Wenn selbst Olympia-Silbergewinner von 2018 und Vize-Weltmeister von 2023 um die Teilnahme an den Winterspielen im Februar in Mailand bangen müssen, ist klar, worum es in Landshut von Mittwoch bis Sonntag geht: Für fast alle der 25 nominierten Nationalspieler um das Karriere-Highlight schlechthin.
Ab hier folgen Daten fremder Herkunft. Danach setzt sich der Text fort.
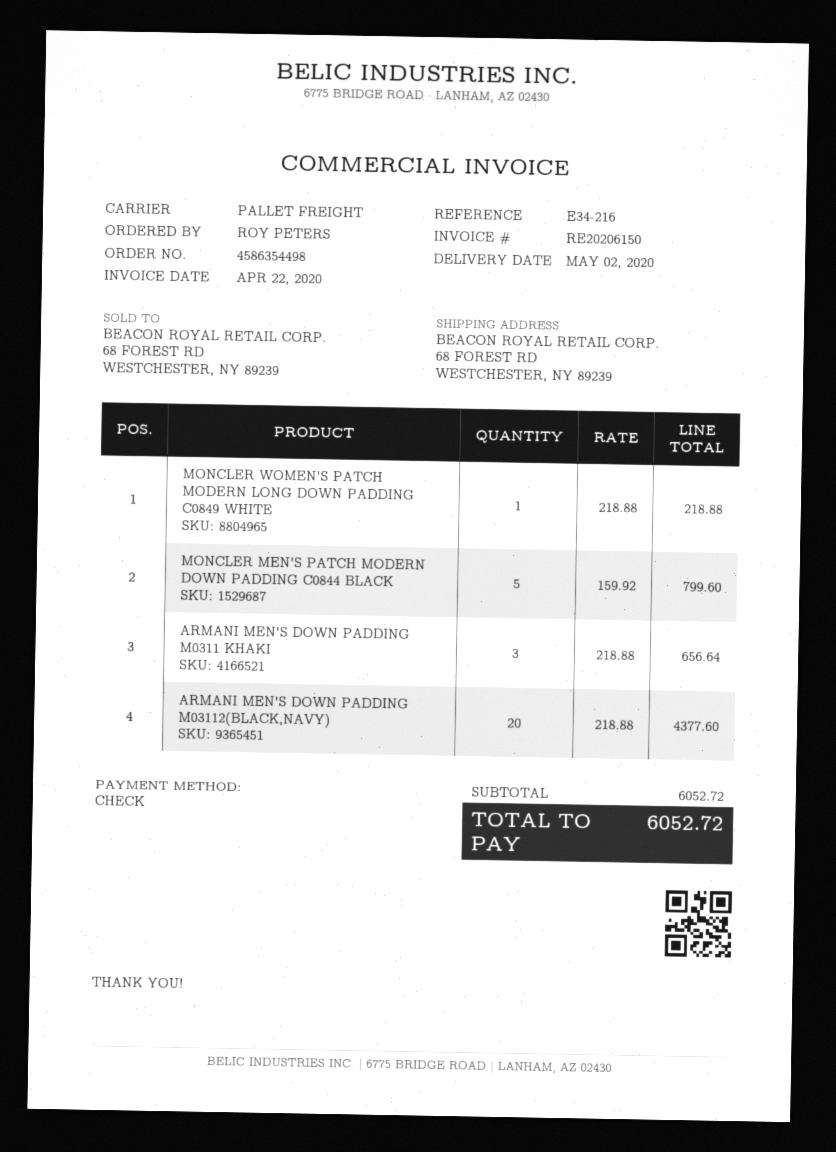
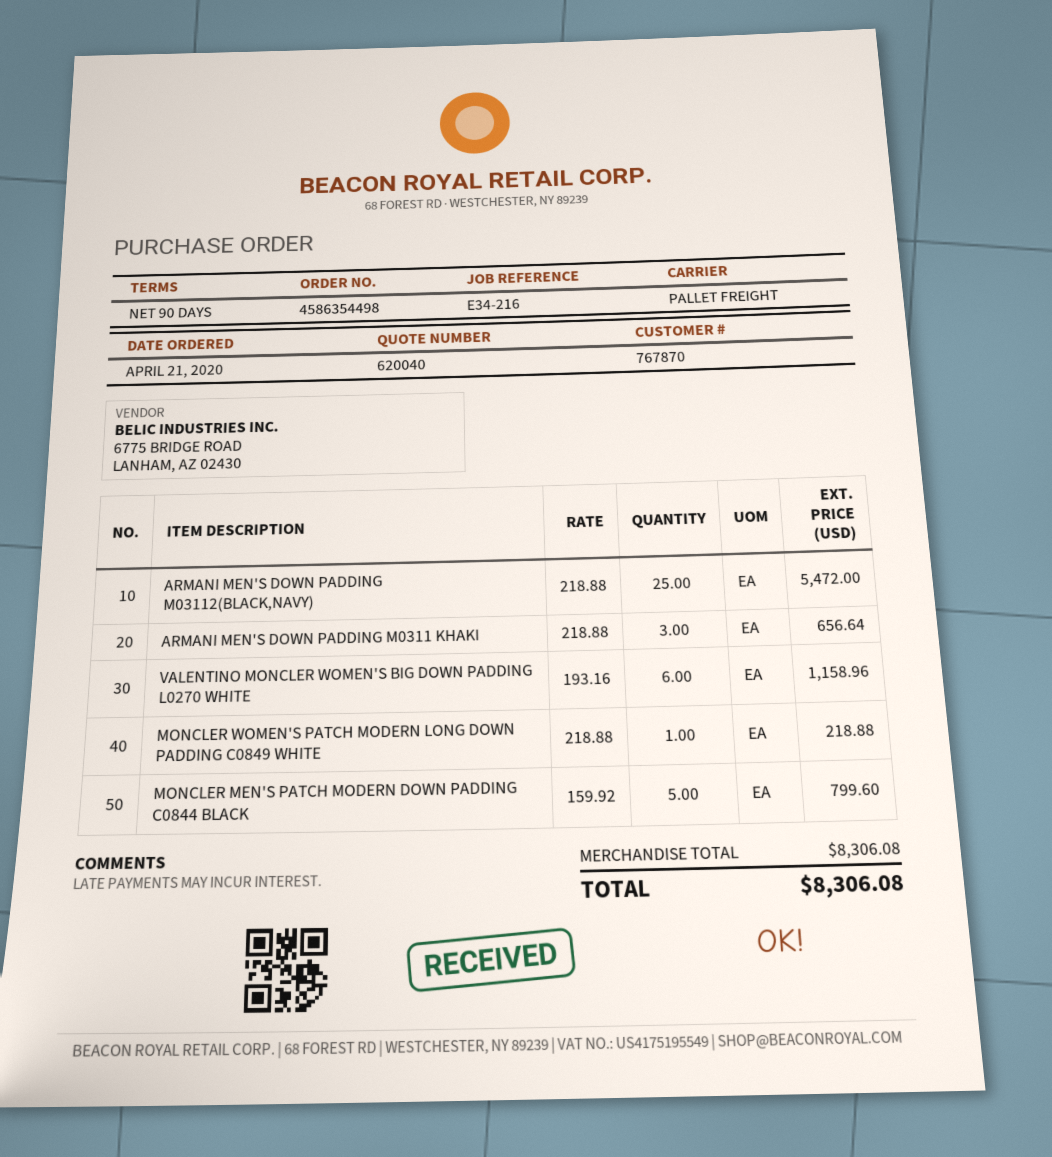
ARMANI MEN'S DOWN PADDING M03112(BLACK,NAVY): 20 x 218.88 = 4377.60 -> 25 x 218.88 = 5472.00
VALENTINO MONCLER WOMEN'S BIG DOWN PADDING L0270 WHITE: none -> 6 x 193.16 = 1158.96
subtotal: 6052.72 -> 8306.08
total: 6052.72 -> 8306.08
Dabei dürften die wenigsten aus dem aktuellen Kader tatsächlich eine Chance auf Olympia haben. «Das wird sich zeigen», sagte Bundestrainer Harold Kreis zurückhaltend auf die Frage, wer denn aus dem Aufgebot für das traditionelle Vier-Nationen-Turnier auf das Olympia-Ticket hoffen darf.
«Ich freue mich sehr, dass Kahun zugesagt hat», sagte Kreis etwa über den 30 Jahre alten Stürmer, der in Lausanne in einer der stärksten europäischen Ligen in der Schweiz aktiv ist. Selbst der Ausnahmestürmer bekam aber indirekt einen deutlichen Hinweis von Kreis: «Er sieht das als Möglichkeit, sich für Olympia zu empfehlen.»